# Brief
Your output must consist of the records printed verbatim, with the pictures excluded.

# Recorded data
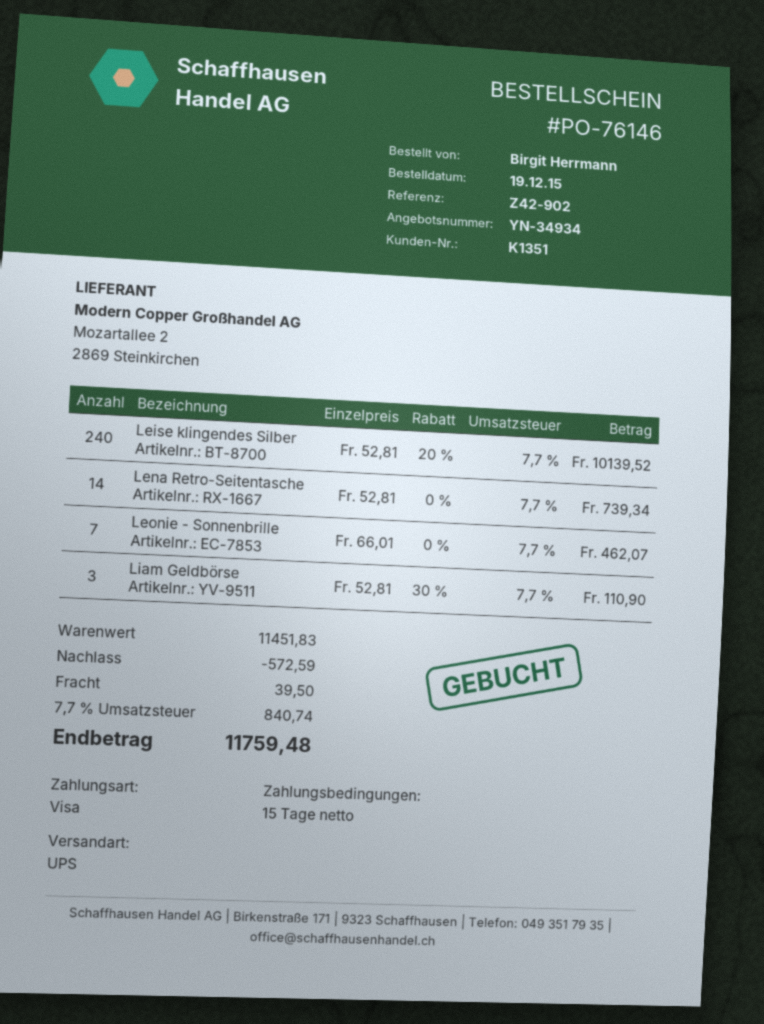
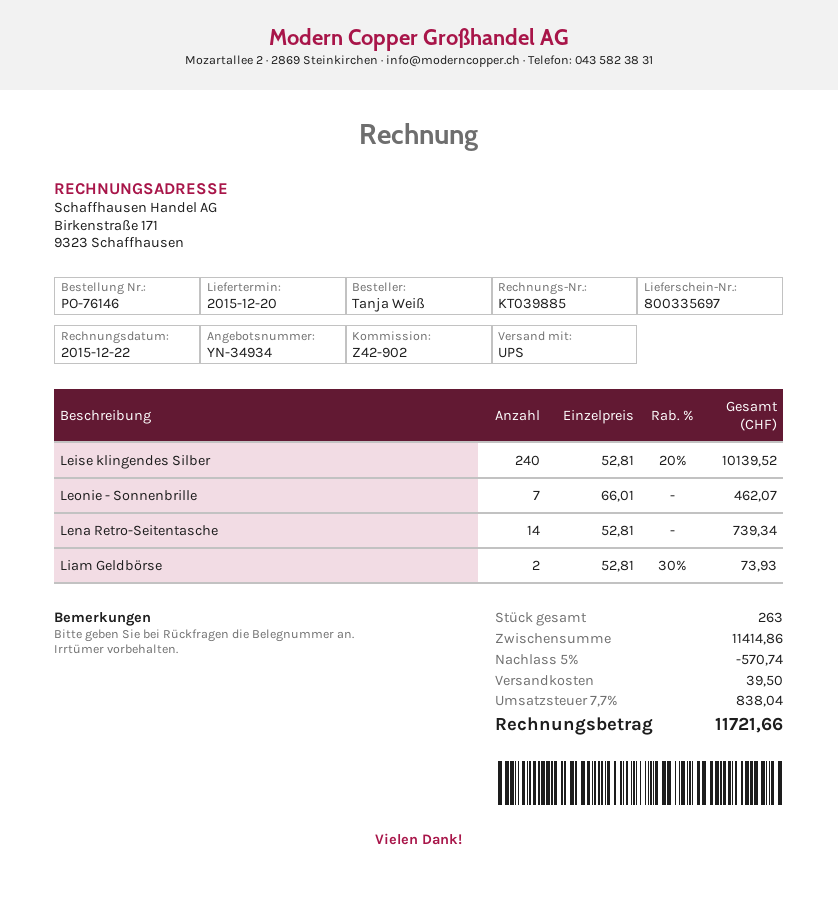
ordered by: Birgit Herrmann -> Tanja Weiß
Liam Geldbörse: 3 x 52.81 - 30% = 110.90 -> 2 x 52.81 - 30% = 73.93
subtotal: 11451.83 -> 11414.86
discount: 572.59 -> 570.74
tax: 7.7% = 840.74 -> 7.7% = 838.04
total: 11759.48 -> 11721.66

# Answer
ordered by: Birgit Herrmann -> Tanja Weiß
Liam Geldbörse: 3 x 52.81 - 30% = 110.90 -> 2 x 52.81 - 30% = 73.93
subtotal: 11451.83 -> 11414.86
discount: 572.59 -> 570.74
tax: 7.7% = 840.74 -> 7.7% = 838.04
total: 11759.48 -> 11721.66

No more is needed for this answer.